Since external wounds are exposed to, well, the outside, shouldn’t they heal slower? Why is it that internal wounds take longer and sometimes may not even heal at all without medicine, like fissures and canker sores?

In: Biology

It generally has to do with moisture. If the wound is wet the infection has an easier time to survive.

Drying out a wound reduces the ability of the bacteria to survive. In fact, this is why dries meats do not rot. And why mummies exist.

Moisture slows down clotting, which is responsible for stopping bleeding and starting the healing process. This is why suicidal individuals may slit their wrists in a bathtub full of water; submerging the wound in water will reduce the clotting rate, increasing the chance that the victim “succeeds”/bleeds out before they are found/saved.


Except for the outer layers of skin, your body is pretty wet.

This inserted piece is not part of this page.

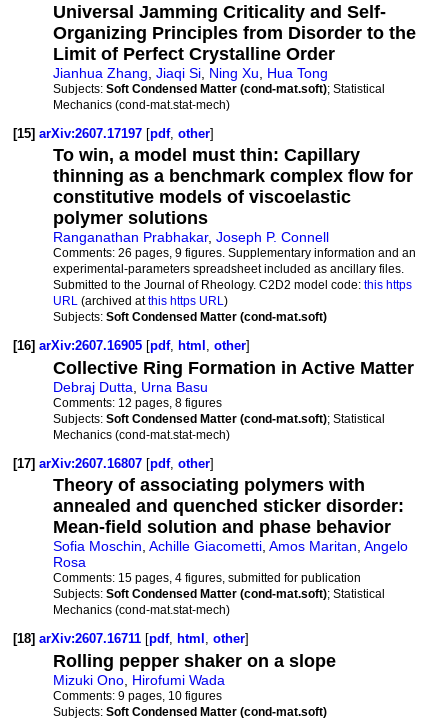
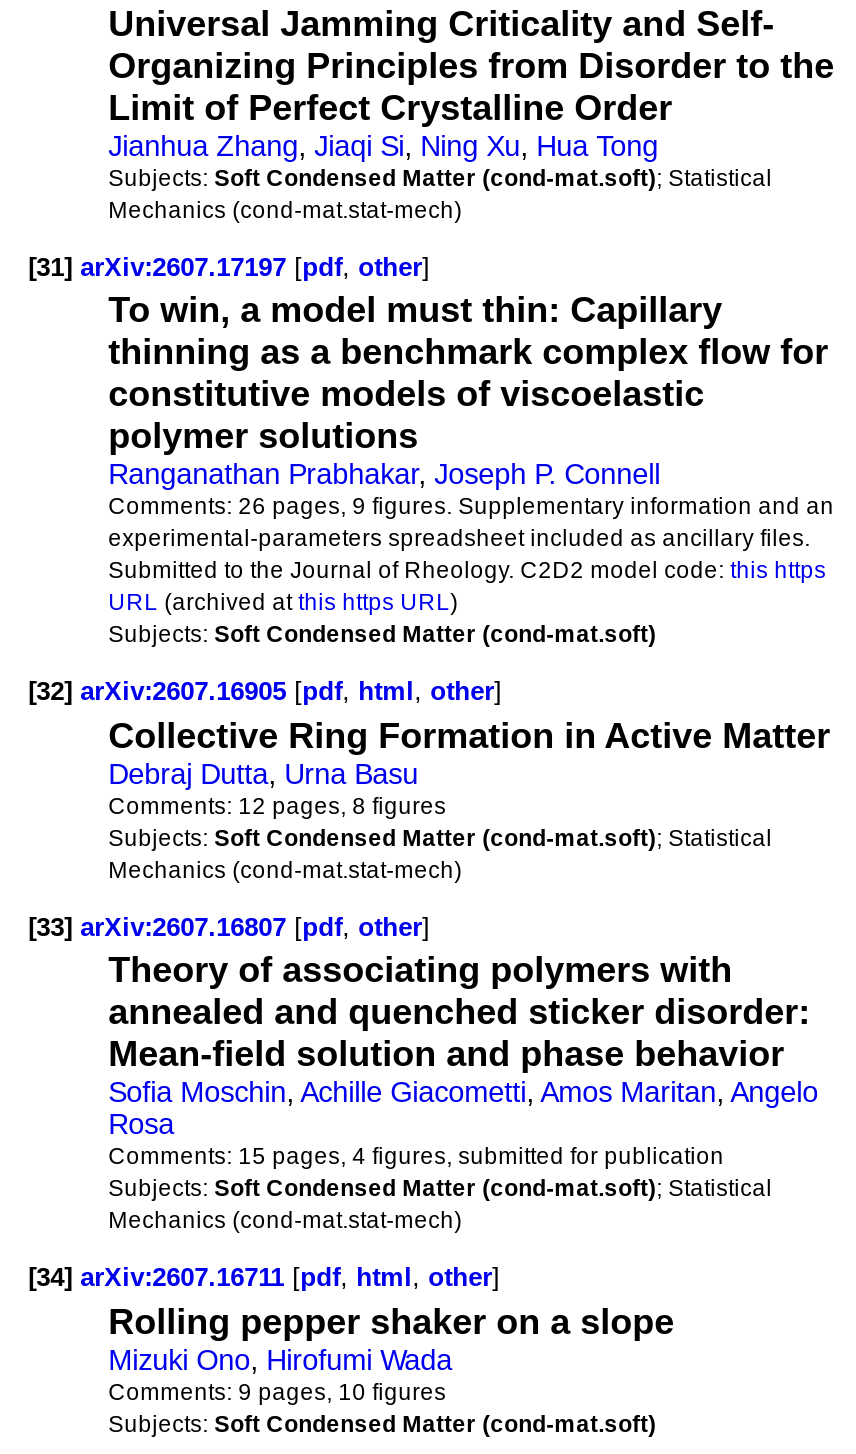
[13,126,214,141] [15] arXiv:2607.17197 [pdf, other] -> [28,252,430,282] [31] arXiv:2607.17197 [pdf, other]
[13,338,250,353] [16] arXiv:2607.16905 [pdf, html, other] -> [28,677,502,707] [32] arXiv:2607.16905 [pdf, html, other]
[13,456,214,471] [17] arXiv:2607.16807 [pdf, other] -> [28,912,430,942] [33] arXiv:2607.16807 [pdf, other]
[13,631,249,646] [18] arXiv:2607.16711 [pdf, html, other] -> [28,1262,500,1292] [34] arXiv:2607.16711 [pdf, html, other]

It likes being wet. The skin keeps the wetness in and the dryness out.

When you get wound on the outside of your body, the protective layer of your skin is broken, and the cells that thrive in wetness are now exposed to the dry outside environment. They don’t like it.

When you put something like neosporin and a non-sticking bandage on a wound, that dressing is acting like your skin. The cells are happily back in their wet environment and can function and heal properly—quicker and with less scarring.